**What you should do**: The copy you produce must repeat each record exactly and contain no pictures.

**Exercise data**:

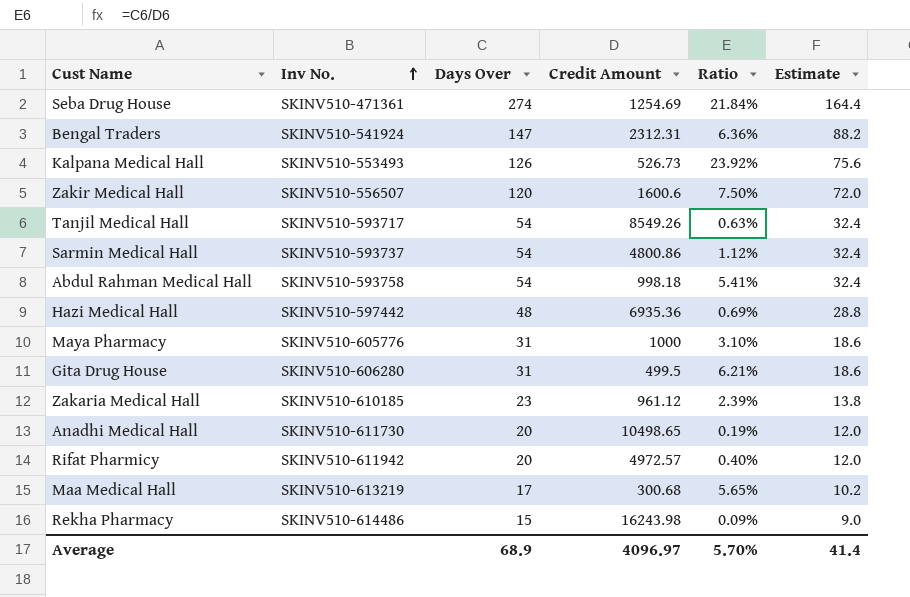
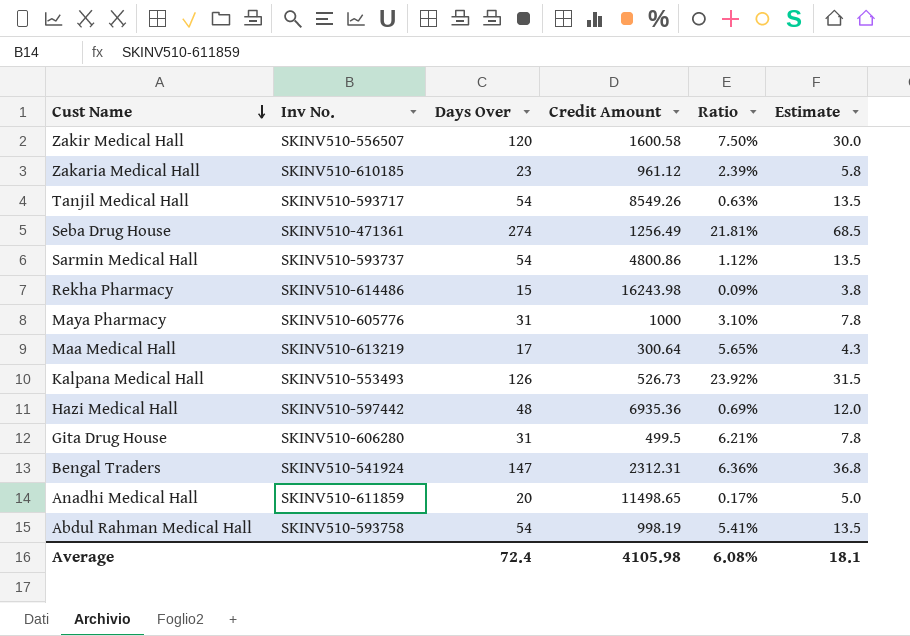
row order: Inv No. ascending -> Cust Name descending
column Estimate | formula: [Days Over] * 0.6 -> [Days Over] * 0.25
row Rifat Pharmicy: SKINV510-611942 | 20 | 4972.57 | 0.40% | 12.0 -> none
Zakir Medical Hall | Credit Amount: 1600.6 -> 1600.58
Seba Drug House | Credit Amount: 1254.69 -> 1256.49
Seba Drug House | Ratio: 21.84% -> 21.81%
Maa Medical Hall | Credit Amount: 300.68 -> 300.64
Anadhi Medical Hall | Inv No.: SKINV510-611730 -> SKINV510-611859
Anadhi Medical Hall | Credit Amount: 10498.65 -> 11498.65
Anadhi Medical Hall | Ratio: 0.19% -> 0.17%
Abdul Rahman Medical Hall | Credit Amount: 998.18 -> 998.19
Average | Days Over: 68.9 -> 72.4
Average | Credit Amount: 4096.97 -> 4105.98
Average | Ratio: 5.70% -> 6.08%
Average | Estimate: 41.4 -> 18.1

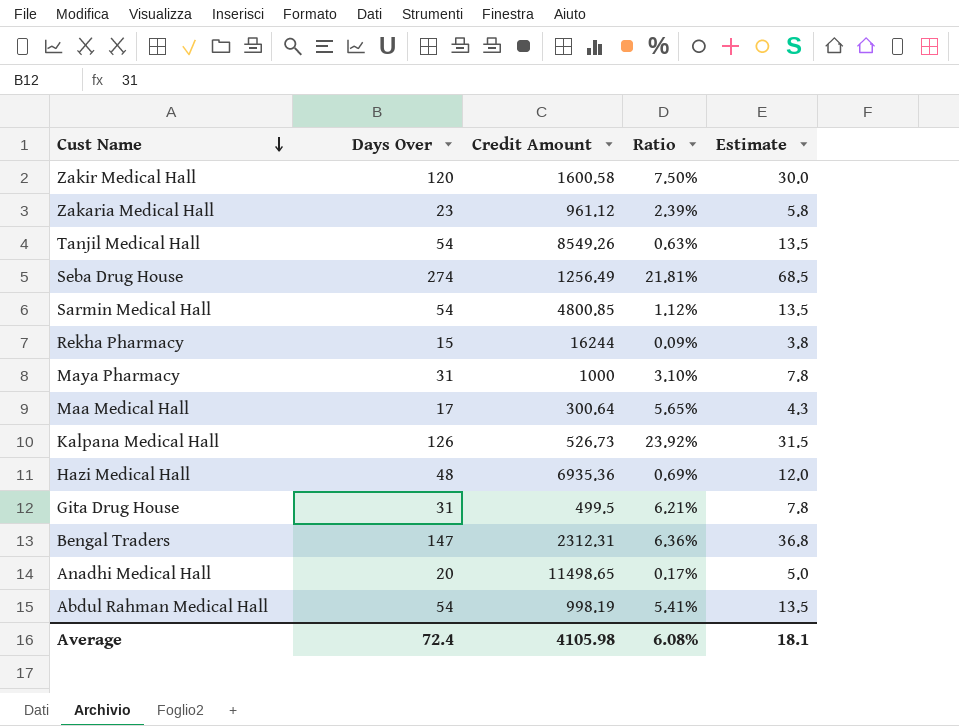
column Inv No. | position: 2 -> none
Sarmin Medical Hall | Credit Amount: 4800.86 -> 4800.85
Rekha Pharmacy | Credit Amount: 16243.98 -> 16244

**Solution**:
row order: Inv No. ascending -> Cust Name descending
column Estimate | formula: [Days Over] * 0.6 -> [Days Over] * 0.25
row Rifat Pharmicy: SKINV510-611942 | 20 | 4972.57 | 0.40% | 12.0 -> none
Zakir Medical Hall | Credit Amount: 1600.6 -> 1600.58
Seba Drug House | Credit Amount: 1254.69 -> 1256.49
Seba Drug House | Ratio: 21.84% -> 21.81%
Maa Medical Hall | Credit Amount: 300.68 -> 300.64
Anadhi Medical Hall | Inv No.: SKINV510-611730 -> SKINV510-611859
Anadhi Medical Hall | Credit Amount: 10498.65 -> 11498.65
Anadhi Medical Hall | Ratio: 0.19% -> 0.17%
Abdul Rahman Medical Hall | Credit Amount: 998.18 -> 998.19
Average | Days Over: 68.9 -> 72.4
Average | Credit Amount: 4096.97 -> 4105.98
Average | Ratio: 5.70% -> 6.08%
Average | Estimate: 41.4 -> 18.1

column Inv No. | position: 2 -> none
Sarmin Medical Hall | Credit Amount: 4800.86 -> 4800.85
Rekha Pharmacy | Credit Amount: 16243.98 -> 16244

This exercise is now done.